Modernist architecture also appealed to the large influx of German Jewish immigrants who, like the members of the Bauhaus, fled the Nazis’ rise to power. For these newcomers, many of whom had to leave significant assets behind, low construction costs that didn’t sacrifice style were a major draw.

“One thing that made it easier to adopt the International Style in Tel Aviv was the fact that it was very simple, for a society that couldn’t afford affluence,” Eran Neuman, an architecture professor and the curator of a recent Arieh Sharon retrospective at the Tel Aviv Museum of Art, explained to Artsy. “On the one hand, it was pristine; on the other hand, you didn’t need a lot of money to build an International Style building.” No decorative tiles or ornamental plasterwork meant cheaper construction that could be executed by less-specialized craftsmen.

Frug Street by Yehuda Liulka, 1936. Courtesy of the Bauhaus Center Tel Aviv.

And the communal ideals of the Bauhaus—which aimed to break down barriers between fine artists, craftsmen, and manufacturers—resonated with Tel Aviv’s mostly working-class founding generation, who wanted architecture that reflected egalitarian values. “Architecture is, in a sense, the mirror of society,” Sharon wrote in his book Kibbutz + Bauhaus: An architect’s way in a new land (1976). “But it should not be only a reflective, passive mirror, but also an active, guiding force, directing future development of the community.”

Sharon used architecture to forge community in his crowning achievement of the 1930s: the Cooperative Workers Residences (1933–35) in central Tel Aviv. The U-shaped housing complex, whose inspiration has been attributed to the Gropius-designed Bauhaus dormitories in Dessau, included many shared spaces for residents to meet, including an inner courtyard, a kindergarten, a ground-floor grocery store, an assembly hall, and reading rooms.

The majority of Tel Aviv’s International Style buildings didn’t recall their Bauhaus predecessors, though. For the most part, Tel Aviv architects adapted the International Style to the city’s harsh Mediterranean climate. Glass use was more limited in Tel Aviv, in order to reduce the potential greenhouse effects of the strong Middle Eastern sunlight. The horizontal ribbon windows that graced European International Style buildings were replaced with dramatic balconies, creating horizontal lines that broke up otherwise geometric exteriors; while they functionally allowed for shade and ventilation, they were also a sneaky form of embellishment, since the striking shadows cast by the balconies ornamentally shifted throughout the day. A tour guide at the Bauhaus Center Tel Aviv, Elisa Wexler, emphasized: “Bauhaus in Tel Aviv is a Tel Avivian Bauhaus.”

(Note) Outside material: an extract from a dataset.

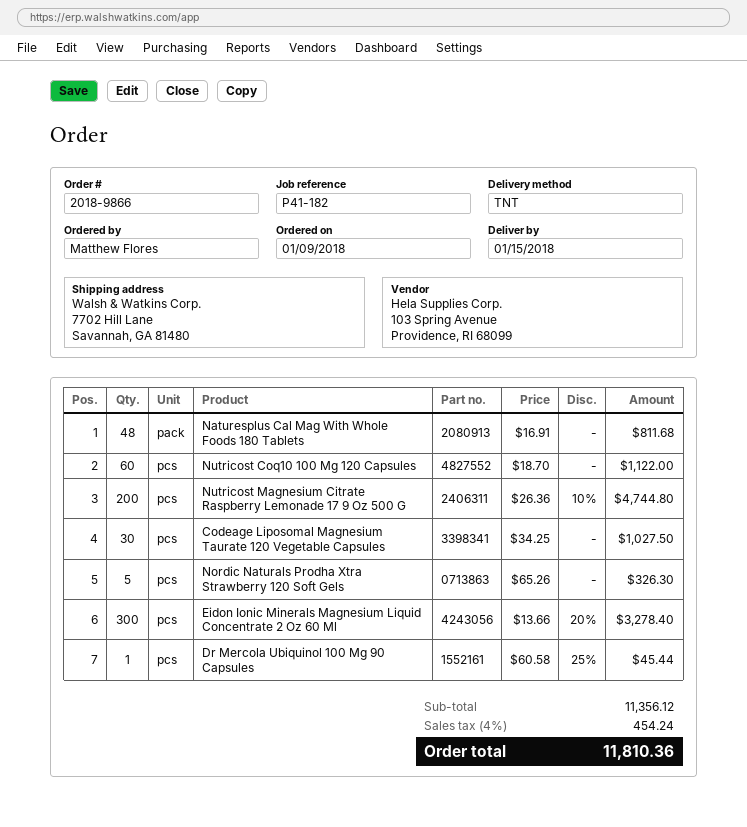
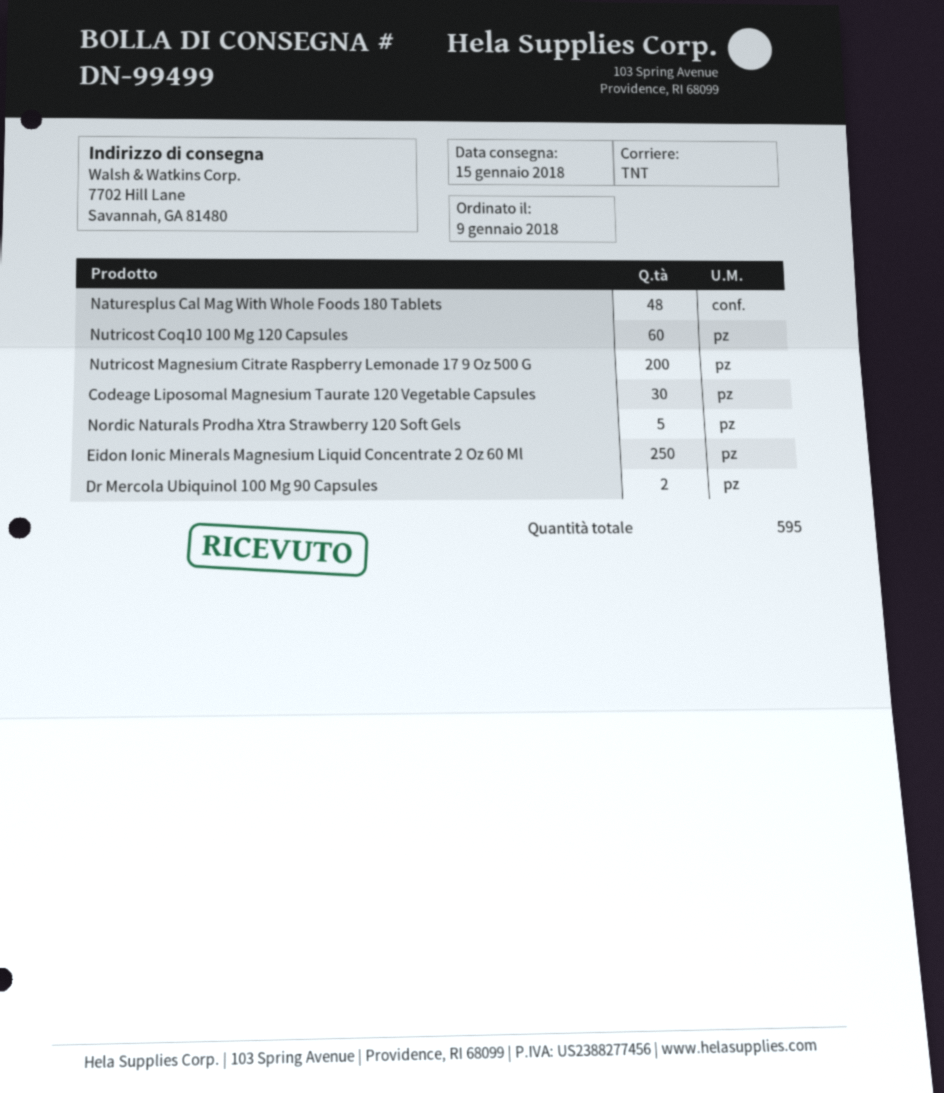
Eidon Ionic Minerals Magnesium Liquid Concentrate 2 Oz 60 Ml: 300 -> 250
Dr Mercola Ubiquinol 100 Mg 90 Capsules: 1 -> 2

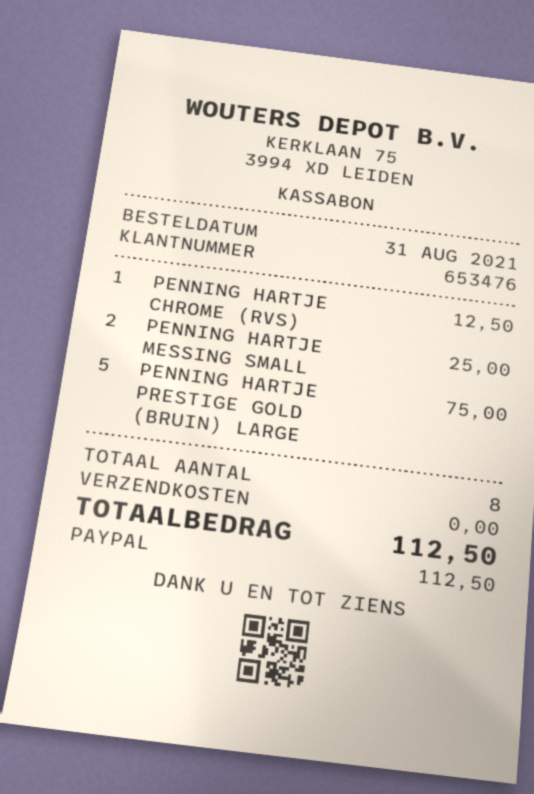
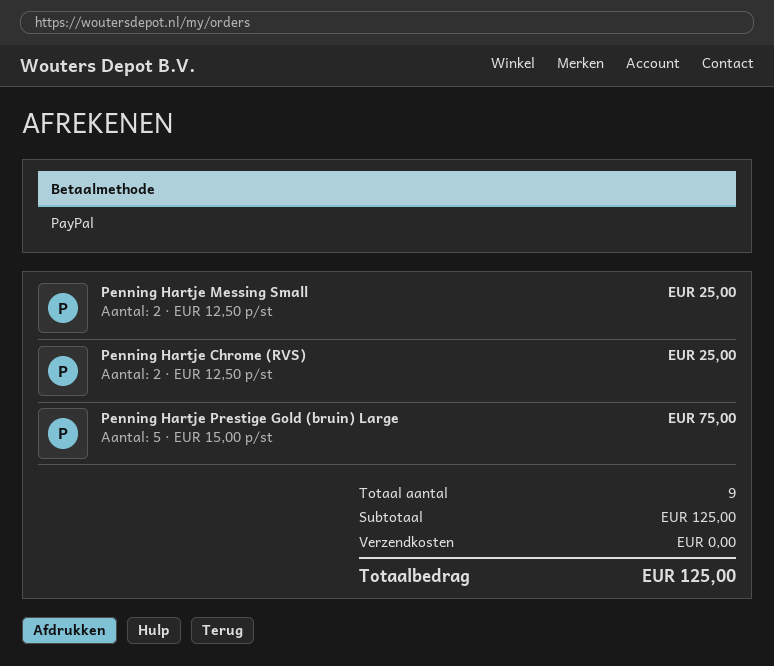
PENNING HARTJE CHROME (RVS): 1 for 12.50 -> 2 for 25.00
total quantity: 8 -> 9
total: 112.50 -> 125.00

Derech Begin by Shlomo Liaskovski & Jacob Orenstein, 1935. Courtesy of the Bauhaus Center Tel Aviv.

When the Nazis expelled the Bauhaus from Berlin, they couldn’t have imagined that the school’s design aesthetic would find a warm embrace in the outstretched terraces of the first modern Jewish city.

“A breach has been made with the past, which allows us to envisage a new aspect of architecture,” Gropius wrote of the beginnings of the International Style in his book The New Architecture and the Bauhaus (1965). For Tel Aviv’s pioneering generation, which severed ties with birthplaces in Europe, North Africa, the Arabian Peninsula, and beyond, the International Style helped sketch blueprints for a new future.